What the exercise asks. Look below for the line containing "Importance for cover"; write out that line and each one after it to the end, exactly, and nothing else.

━━━━━ Supplied data ━━━━━

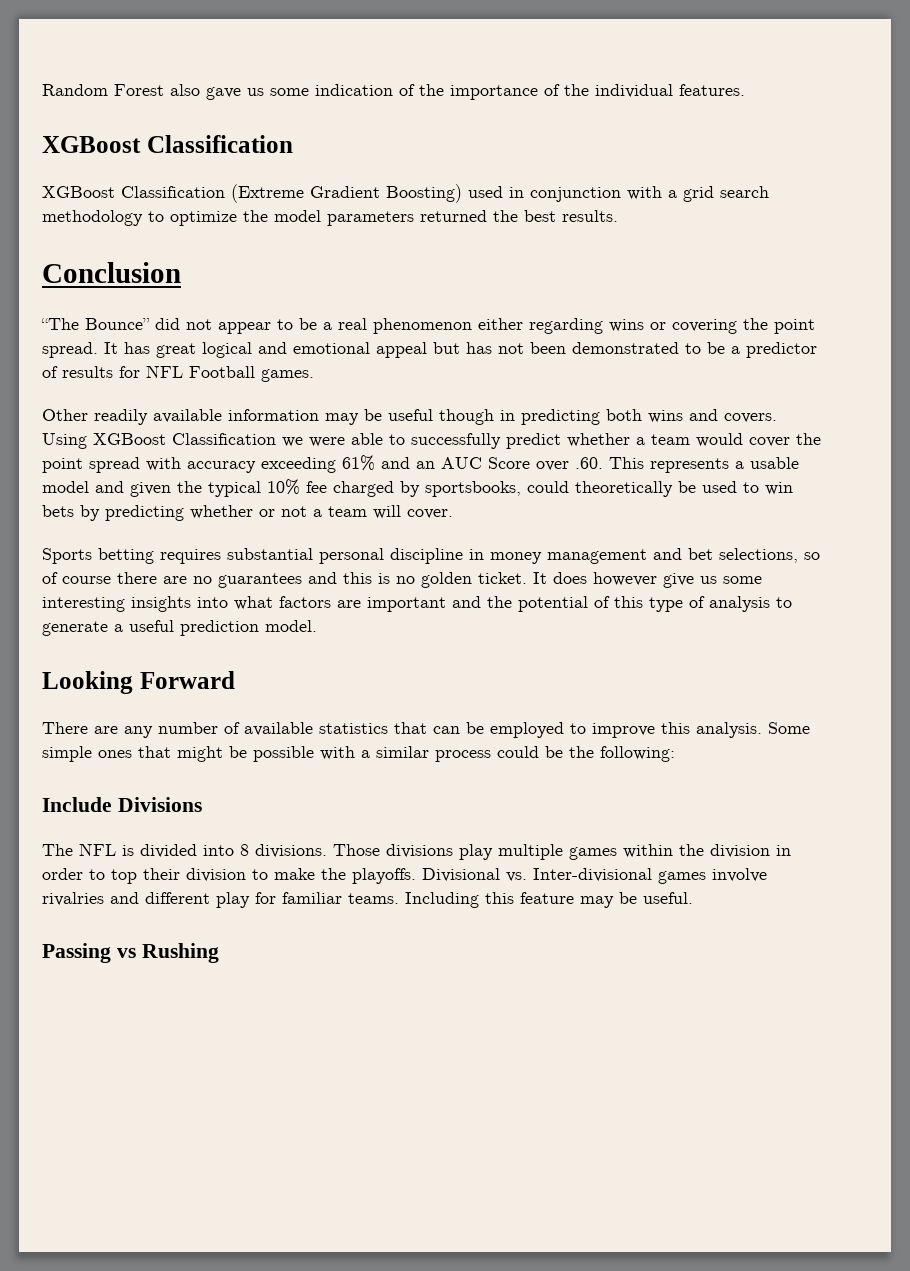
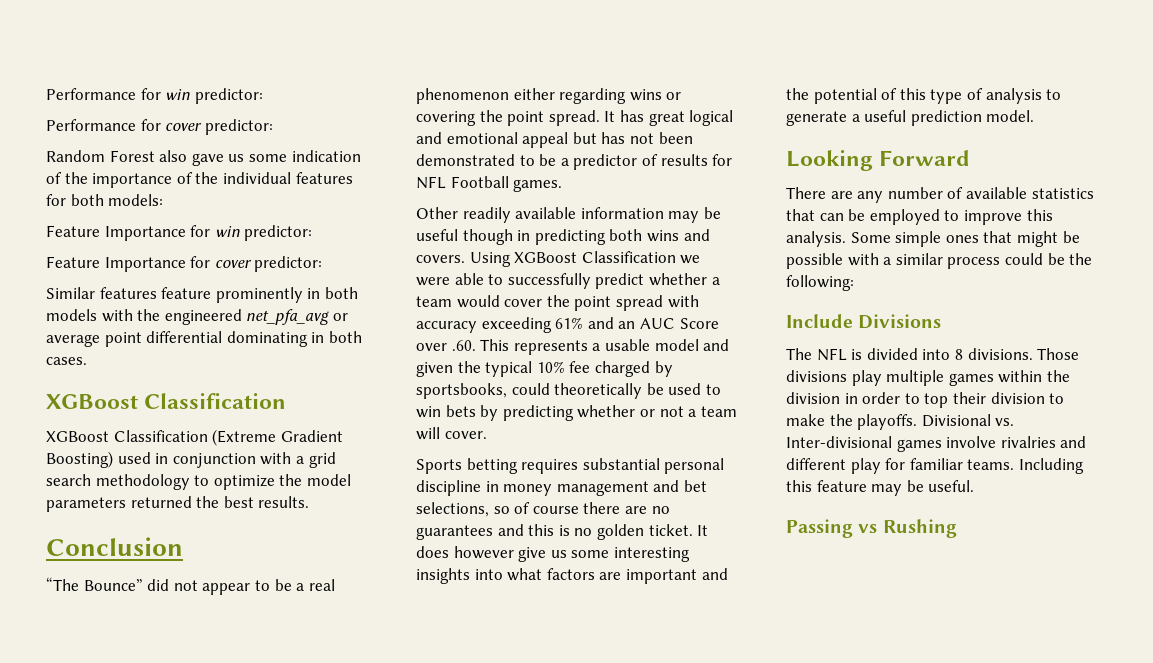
+ Performance for win predictor:
+ Performance for cover predictor:
- Random Forest also gave us some indication of the importance of the individual features.
+ Random Forest also gave us some indication of the importance of the individual features for both models:
+ Feature Importance for win predictor:
+ Feature Importance for cover predictor:
+ Similar features feature prominently in both models with the engineered net_pfa_avg or average point differential dominating in both cases.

━━━━━

Exercise answer.
+ Feature Importance for cover predictor:
+ Similar features feature prominently in both models with the engineered net_pfa_avg or average point differential dominating in both cases.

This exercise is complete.